Michael Hoffman, regista con’esperienza ventennale, prende le redini di questo remake e ne trae un film godibile e vivace. La sceneggiatura sofisticata dei fratelli Cohen incontra la commedia americana leggera e disincantata. Aggiungendo una buona dose di comicità slapstick e un pizzico di intrigo da crime-story, Hoffman riscrive Gambit, un ibrido che però riesce a conquistare una sua specificità drammatica, soddisfacente e divertente al punto giusto, seppure non del tutto convincente. I ruoli sono ritagliati su misura per gli interpreti e i tre protagonisti hanno modo di sfoggiare tutta a loro (ottima) capacità attoriale. Firth è ormai a suo agio nei ruoli di protagonista e, dopo le esperienze "seriose" (così le ha definite lui stesso) come "Il discorso del re", ritorna volentieri a calcare il palco leggero della commedia; ha il merito di comparire in tutte le sequenze del film – tolta qualcuna marginale – e farsi carico del peso della comicità di tutto il film: il suo atteggiamento così "british" è l’arma vincente che convince e produce quello stridore che dà vita alla risata; complice anche “il Maggiore” Tom Courtenay che diventa la spalla comica ideale per questo genere di comicità e l’esuberanza di Cameron Diaz che si scontra con la freddezza del protagonista. L’attrice americana – qui con molte rughe di troppo – si cala nel suo più congeniale ruolo: la ragazza spontanea e ingenua che fa perdere la testa al protagonista e risolve a suo modo tutta la vicenda. Alan Rickman non si impegna neanche toppo per questo ruolo di antagonista furbo e altezzoso; troppo facile per un attore del suo calibro misurarsi con un personaggio così. Porta il suo compito in porto senza sforzi e strappando le risate che il copione gli permette.
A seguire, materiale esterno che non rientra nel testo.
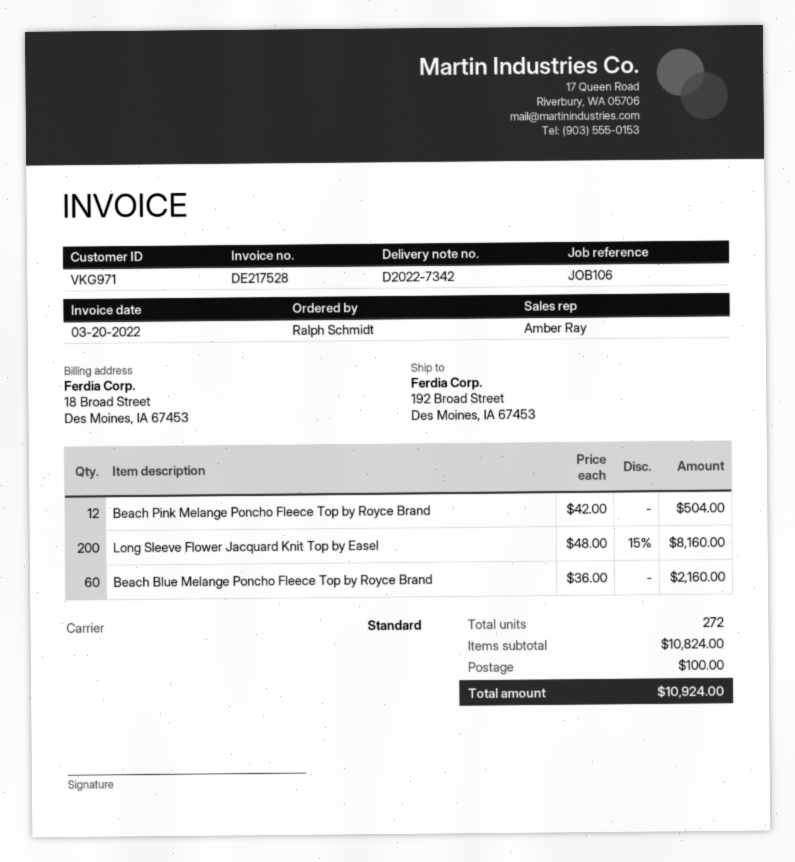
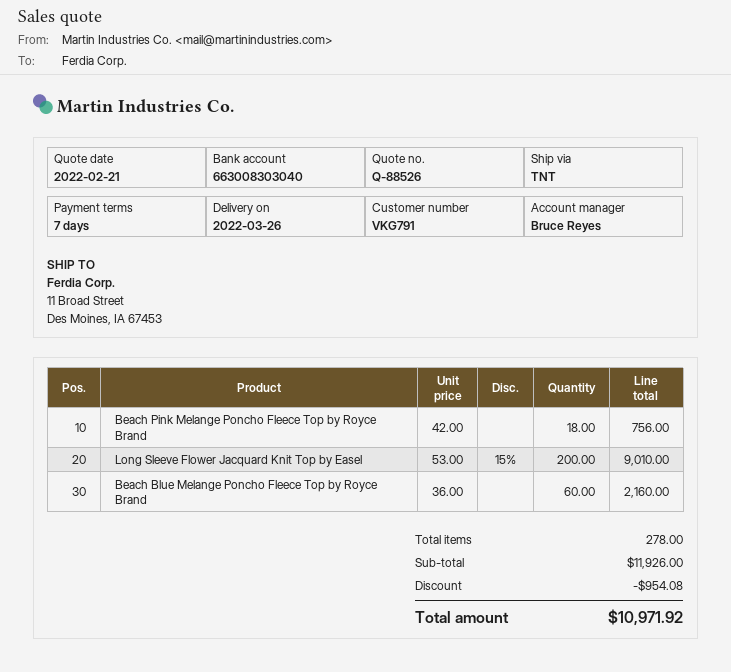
customer number: VKG971 -> VKG791
sales rep: Amber Ray -> Bruce Reyes
shipping method: standard -> TNT
ship to: 192 Broad Street, Des Moines, IA 67453 -> 11 Broad Street, Des Moines, IA 67453
Beach Pink Melange Poncho Fleece Top by Royce Brand: 12 x 42.00 = 504.00 -> 18 x 42.00 = 756.00
Long Sleeve Flower Jacquard Knit Top by Easel: 200 x 48.00 - 15% = 8160.00 -> 200 x 53.00 - 15% = 9010.00
total quantity: 272 -> 278
subtotal: 10824.00 -> 11926.00
discount: none -> 954.08
shipping: 100.00 -> none
total: 10924.00 -> 10971.92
La struttura sarebbe fin troppo banale, se non fosse per le iperboli che i fratelli Cohen inseriscono nel plot, che rinvigoriscono una storia già conosciuta e già visitata da molte produzioni degli ultimi tempi. Alcune sequenze hanno il merito di innescare la comicità più vivida e di stupire per l’originalità e la sorpresa: la notte brava di Harry nell’hotel è l’acuto più brillante ed è decisamente da rivedere per ridere di cuore. Il colpo di scena finale produce un ultimo sussulto che strappa il film alla mediocrità di una commedia ovvia, e gli permette una sufficienza che è d’obbligo per un cast così.

La frase:
"La dignità non ha prezzo. Ma se così fosse, quella di Harry varrebbe 11 milioni di sterline".